The average score on this problem was 27%.
Every year, the American Kennel Club holds a Photo Contest for dogs. Eric wants to know whether toy dogs win disproportionately more often than other kinds of dogs. He has collected a sample of 500 dogs that have won the Photo Contest. In his sample, 200 dogs were toy dogs.
Eric also knows the distribution of dog kinds in the population:
Select all correct statements of the null hypothesis.
The distribution of dogs in the sample is the same as the distribution in the population. Any difference is due to chance.

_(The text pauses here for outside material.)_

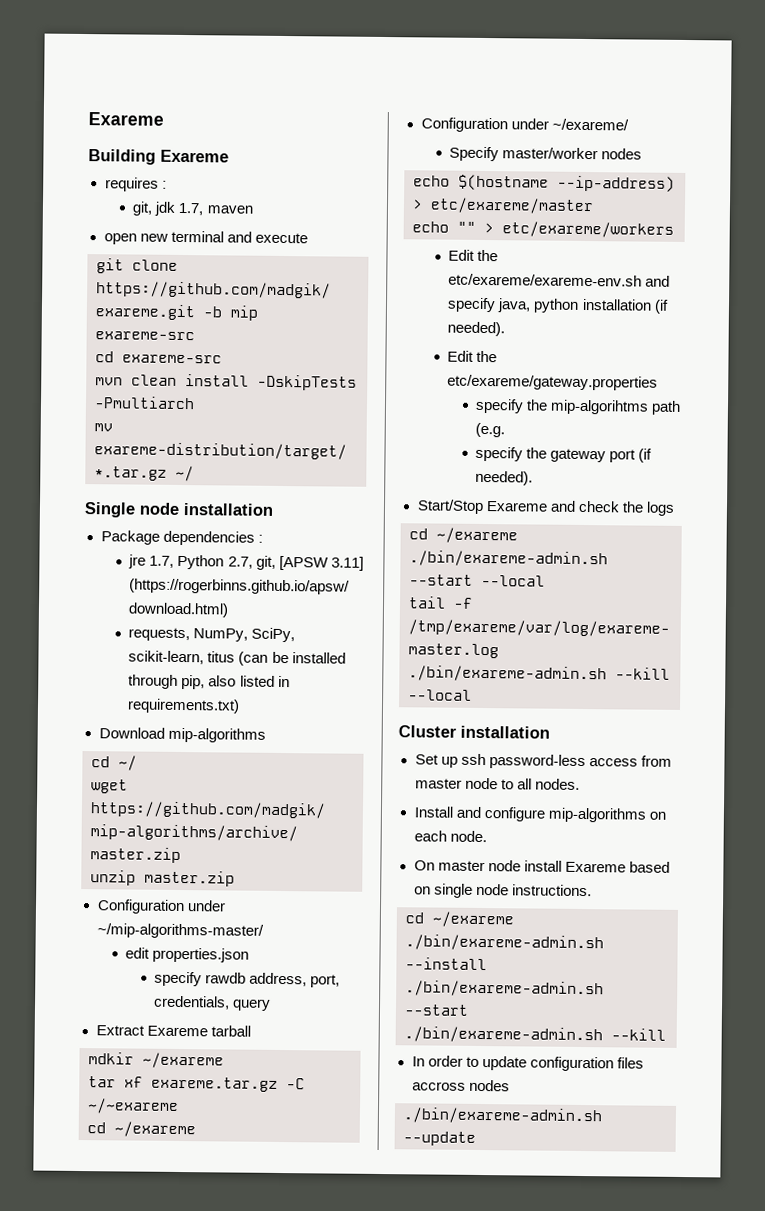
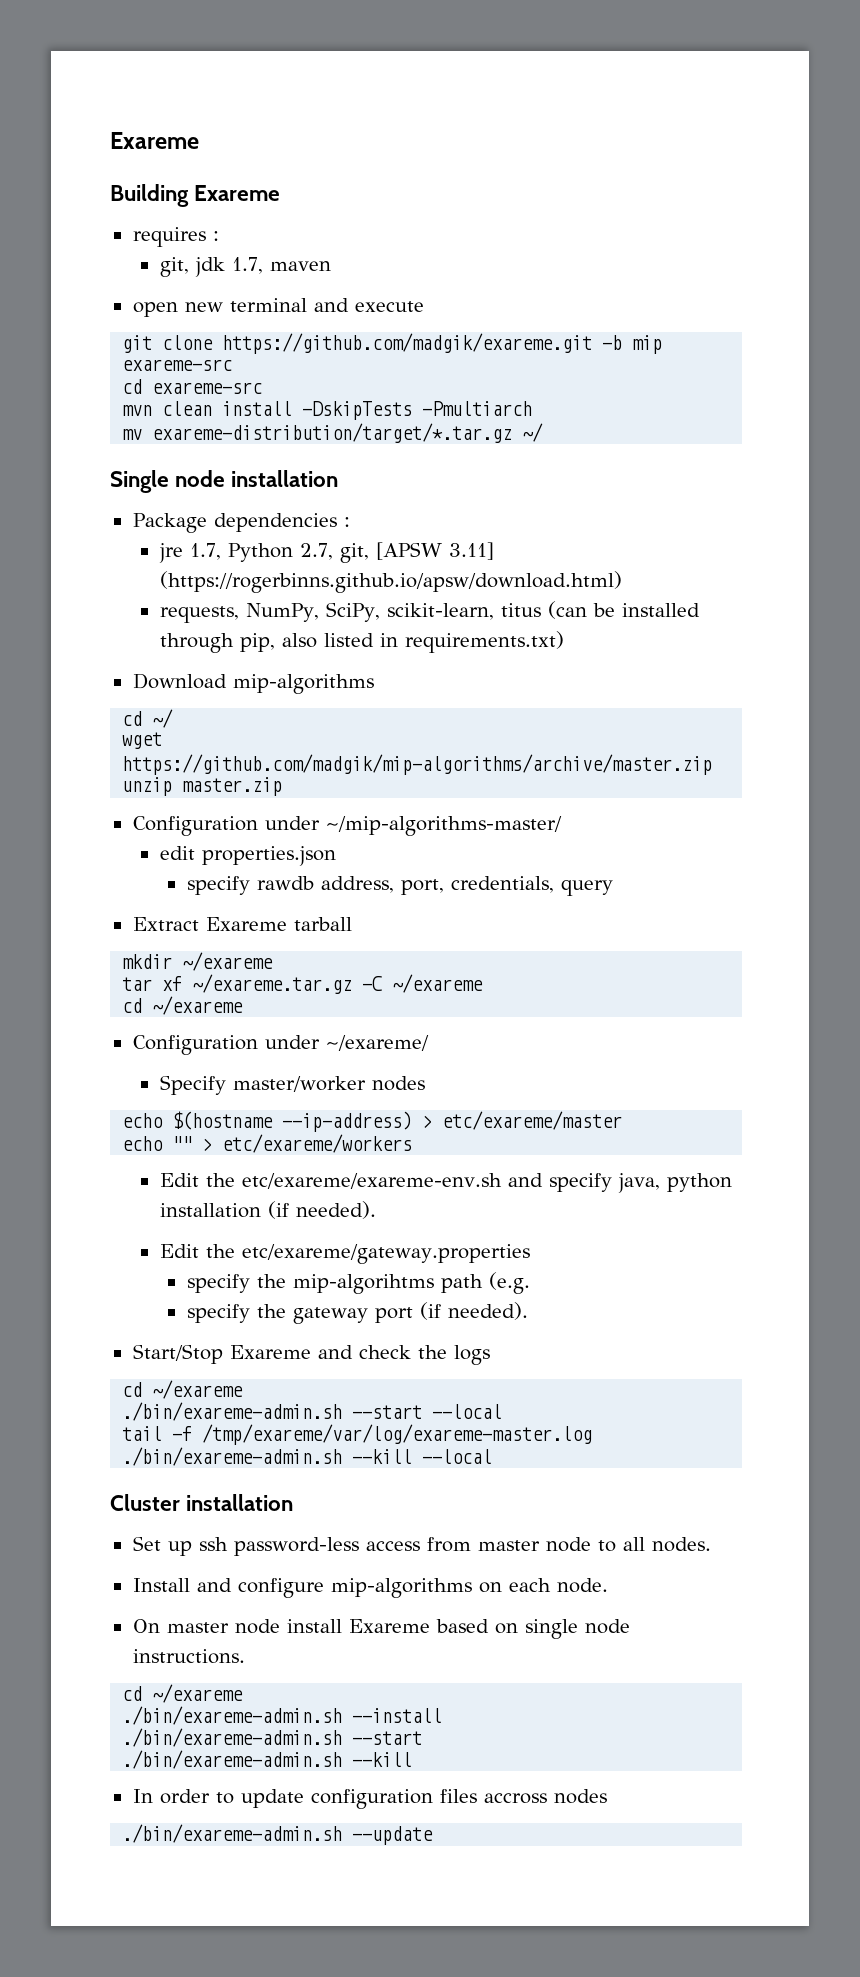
- mdkir ~/exareme
+ mkdir ~/exareme
- tar xf exareme.tar.gz -C ~/~exareme
+ tar xf ~/exareme.tar.gz -C ~/exareme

Every dog in the sample was drawn uniformly at random without replacement from the population.
The number of toy dogs that win is the same as the number of toy dogs in the population.
The proportion of toy dogs that win is the same as the proportion of toy dogs in the population.
The proportion of toy dogs that win is 0.3.
The proportion of toy dogs that win is 0.5.
Answer: Options 4 & 5
A null hypothesis is the hypothesis that there is no significant difference between specified populations, any observed difference being due to sampling or experimental error. Let’s consider what a potential null hypothesis might look like. A potential null hypothesis would be that there is no difference between the win proportion of toy dogs compared to the proportion of toy dogs in the population.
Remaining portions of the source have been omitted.